*Your instructions*: Please set down, unchanged, the line containing "discount: 1367.88 -> 1389.44" and all the lines that follow it until the data below ends.

Segment Open

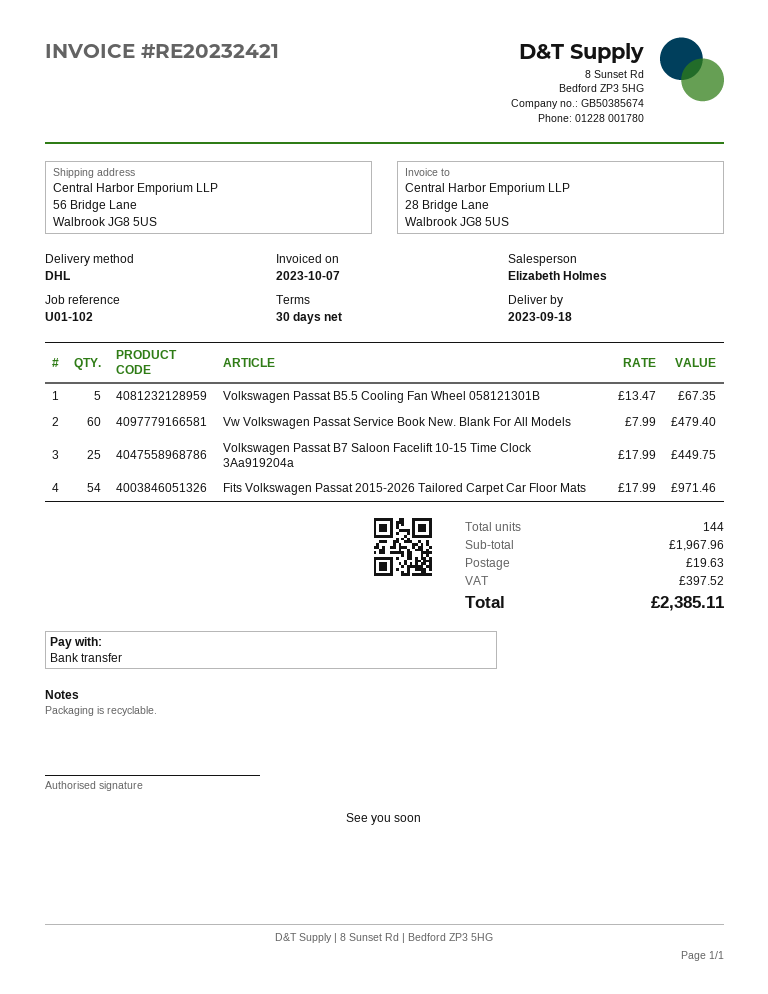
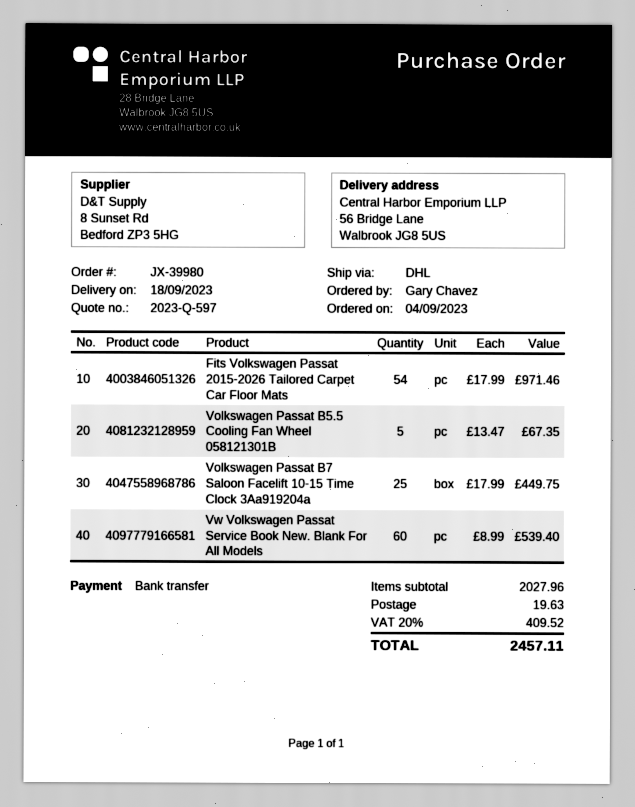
Vw Volkswagen Passat Service Book New. Blank For All Models: 60 x 7.99 = 479.40 -> 60 x 8.99 = 539.40
subtotal: 1967.96 -> 2027.96
tax: 397.52 -> 409.52
total: 2385.11 -> 2457.11

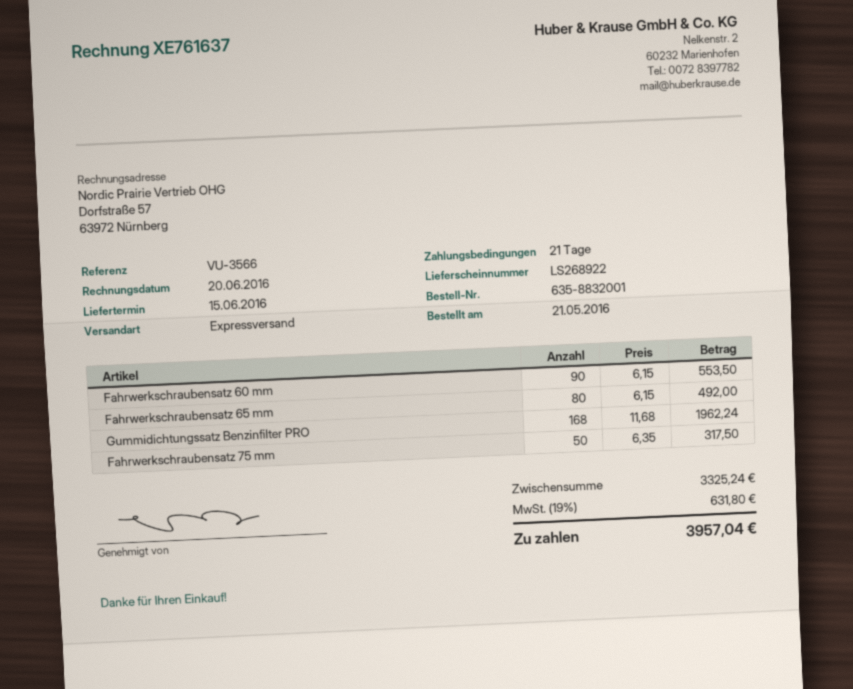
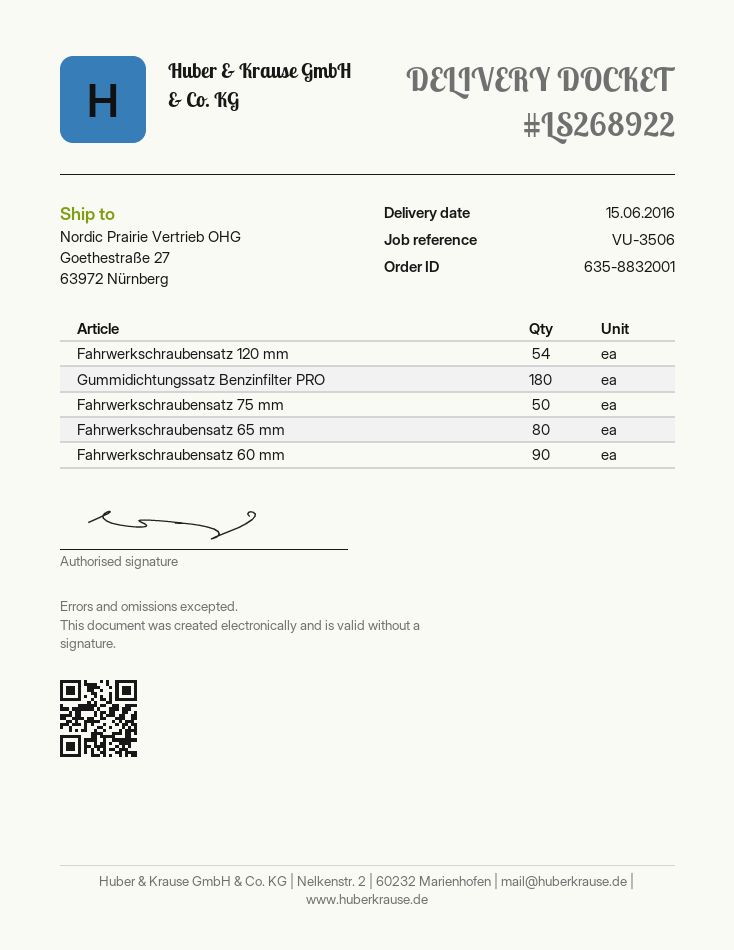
reference: VU-3566 -> VU-3506
Gummidichtungssatz Benzinfilter PRO: 168 -> 180
Fahrwerkschraubensatz 120 mm: none -> 54

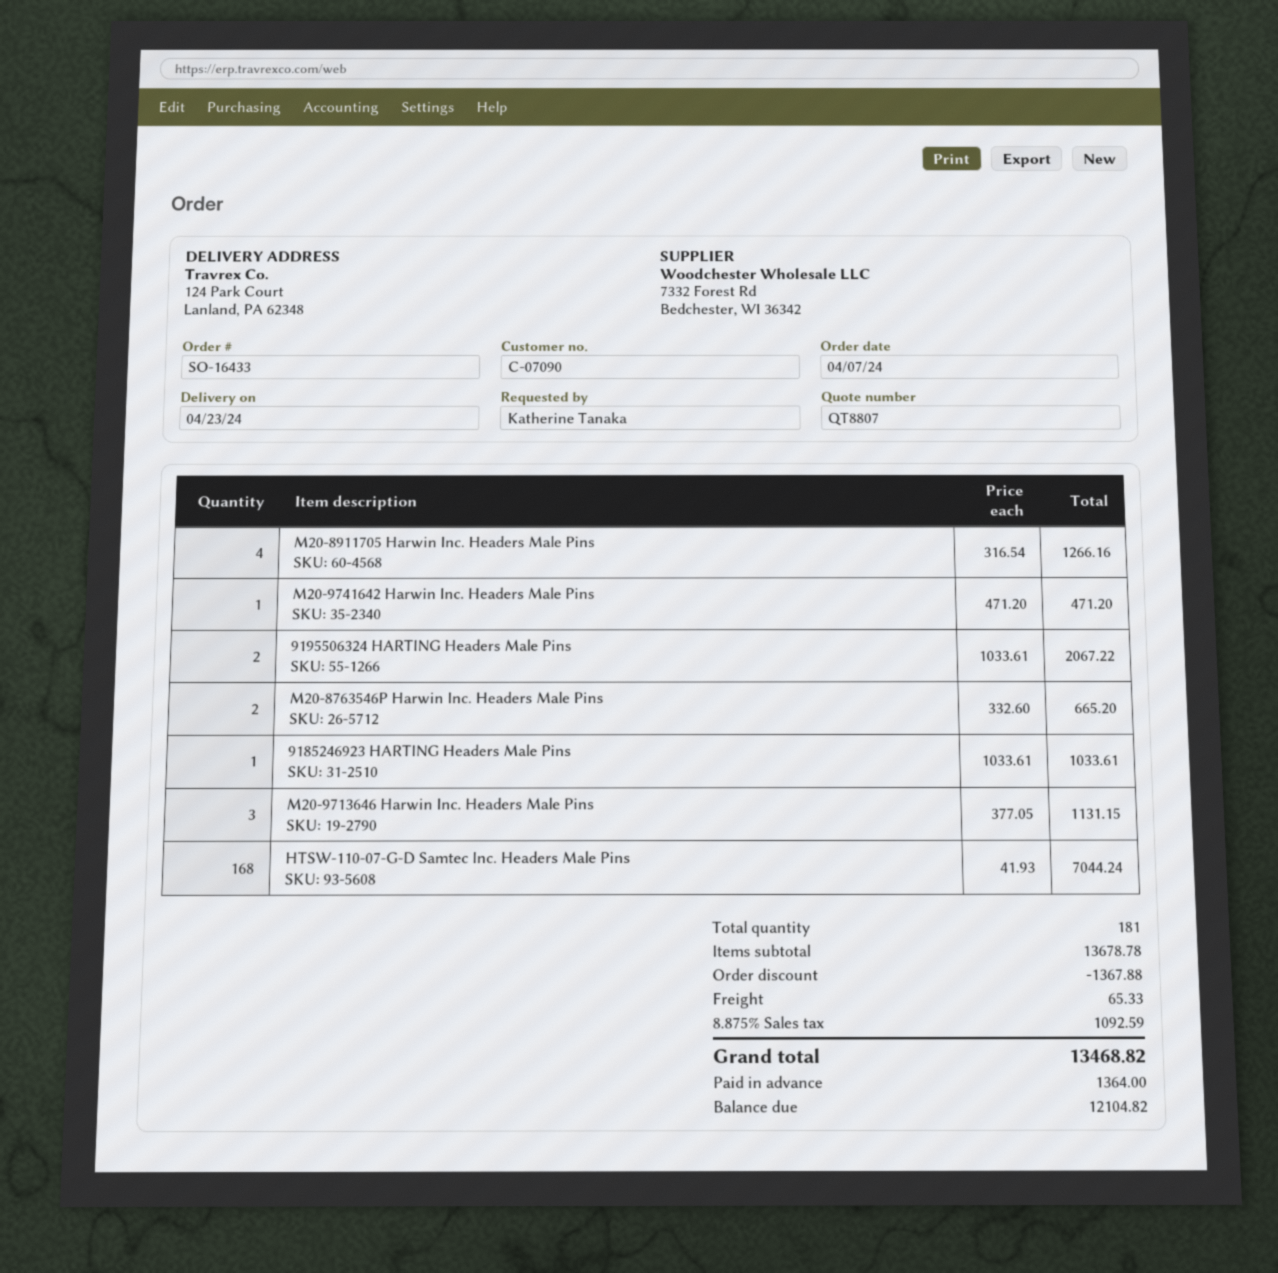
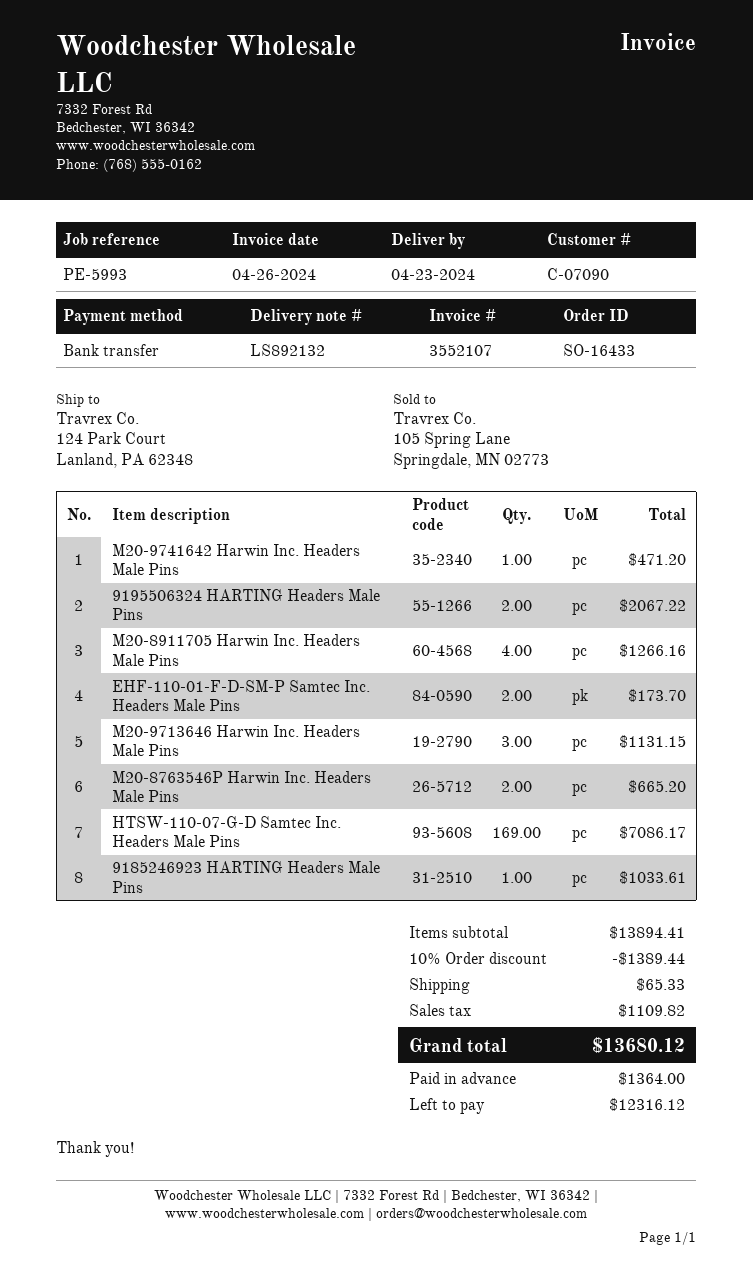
HTSW-110-07-G-D Samtec Inc. Headers Male Pins: 168 for 7044.24 -> 169 for 7086.17
EHF-110-01-F-D-SM-P Samtec Inc. Headers Male Pins: none -> 2 for 173.70
subtotal: 13678.78 -> 13894.41
discount: 1367.88 -> 1389.44
tax: 1092.59 -> 1109.82
total: 13468.82 -> 13680.12
balance: 12104.82 -> 12316.12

Segment Closed

*Expected output*:
discount: 1367.88 -> 1389.44
tax: 1092.59 -> 1109.82
total: 13468.82 -> 13680.12
balance: 12104.82 -> 12316.12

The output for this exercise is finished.